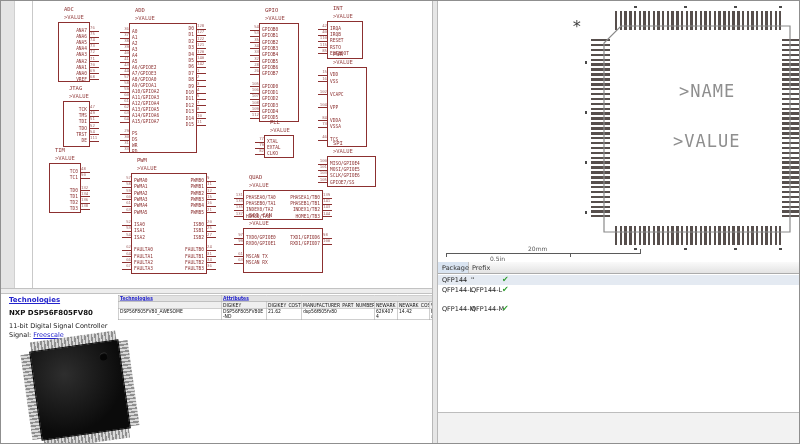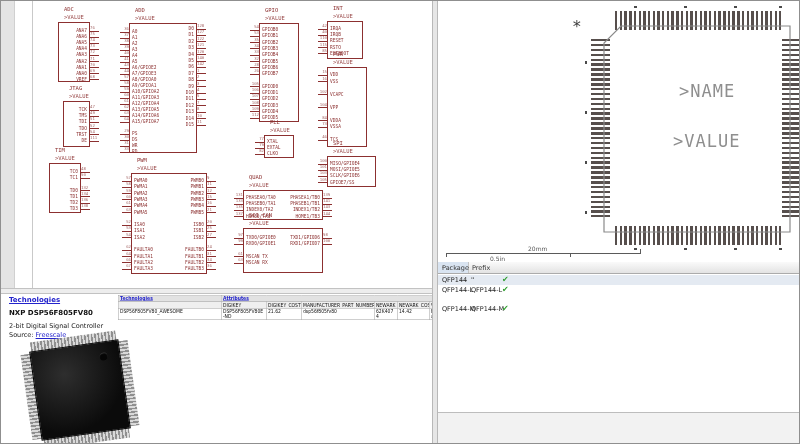"2-bit Digital Signal Controller" div { text: 2-bit -> 11-bit }
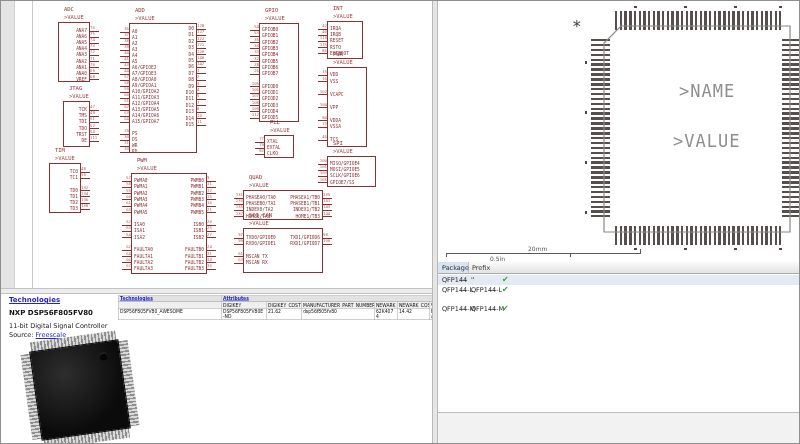"Source:" span { text: Source -> Signal }
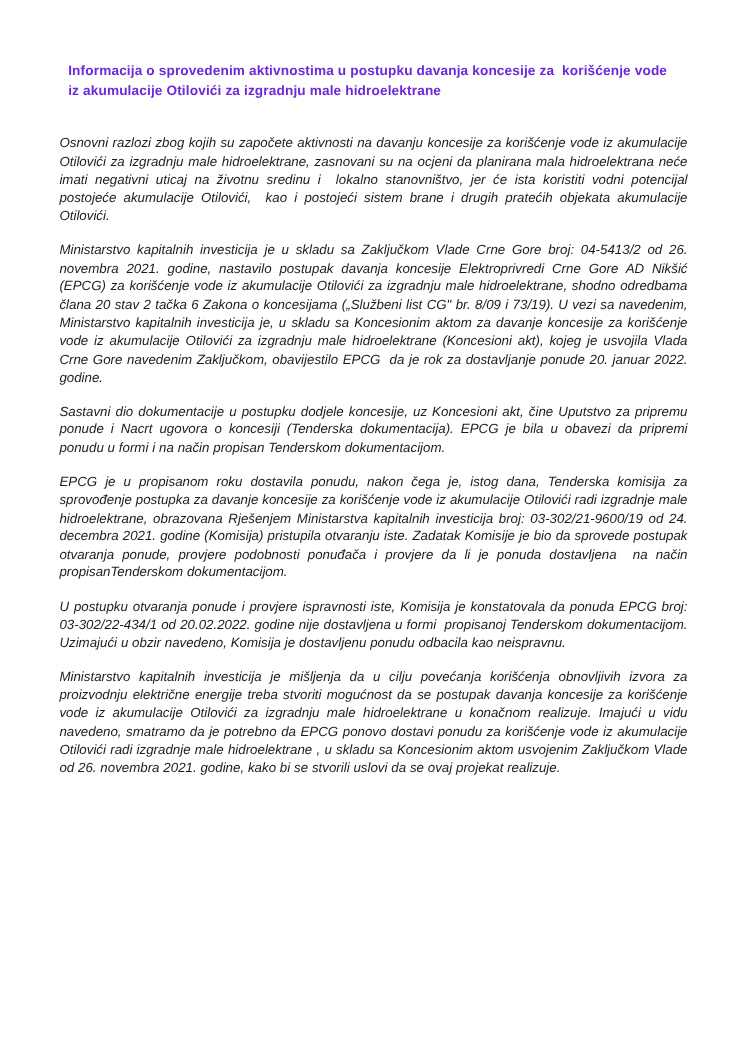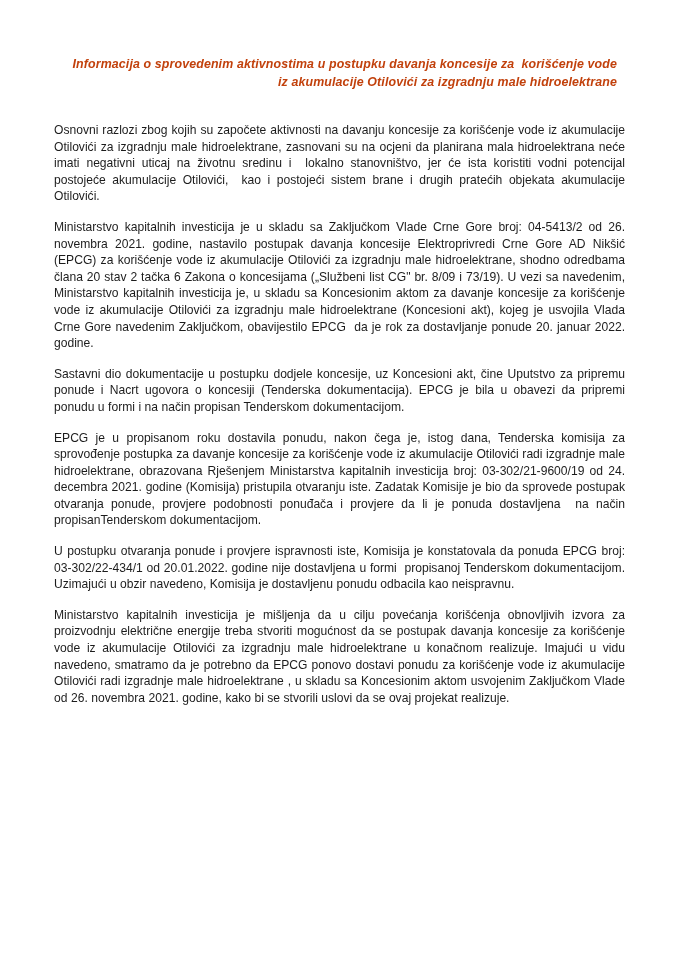"Informacija o sprovedenim aktivnostima u" .doc-title { color: #c2410c -> #6d28d9; font-style: italic -> none; text-align: right -> left }
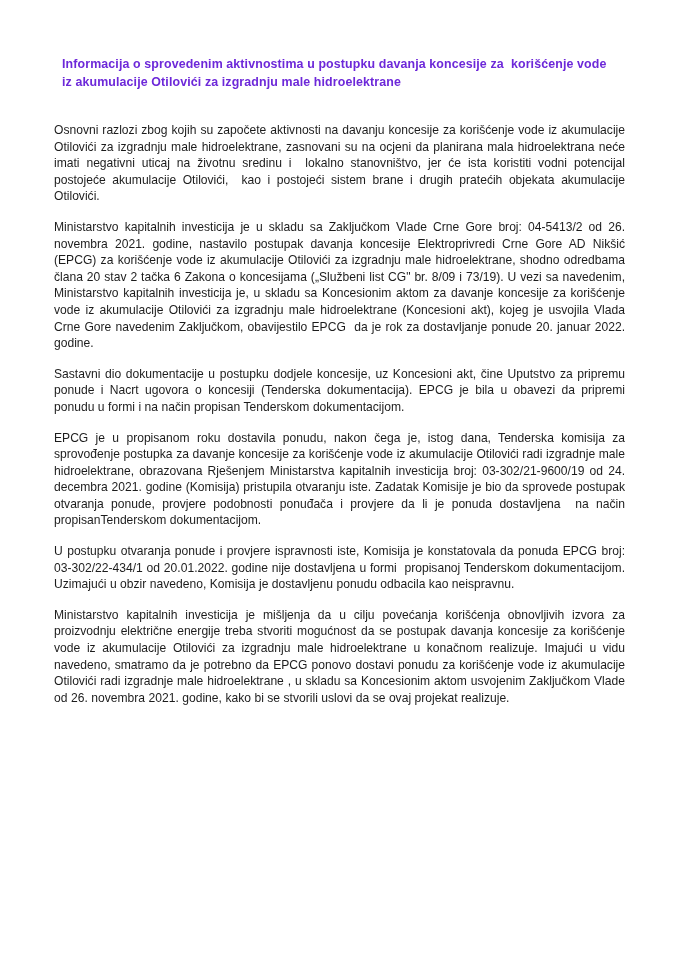"Osnovni razlozi zbog kojih su" p.para { font-style: none -> italic }
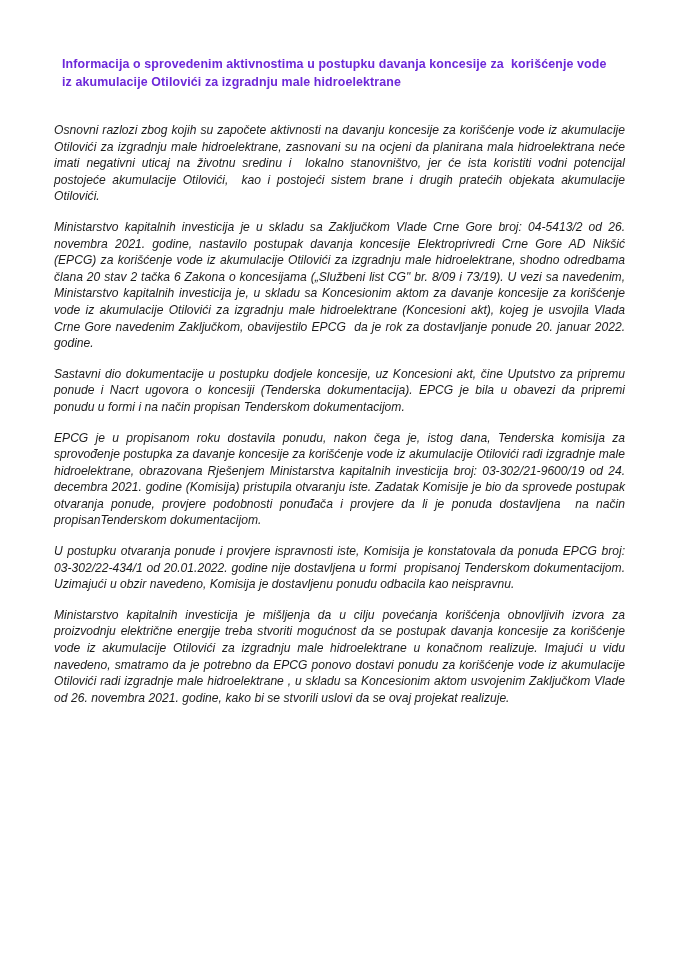"U postupku otvaranja ponude i" p.para { text: 20.01.2022 -> 20.02.2022 }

━━━━━━━━━━

## What is needed:
The entries need to be restated exactly, and their pictures left out.

## Solution for this task:
"2-bit Digital Signal Controller" div { text: 2-bit -> 11-bit }
"Source:" span { text: Source -> Signal }
"Informacija o sprovedenim aktivnostima u" .doc-title { color: #c2410c -> #6d28d9; font-style: italic -> none; text-align: right -> left }
"Osnovni razlozi zbog kojih su" p.para { font-style: none -> italic }
"U postupku otvaranja ponude i" p.para { text: 20.01.2022 -> 20.02.2022 }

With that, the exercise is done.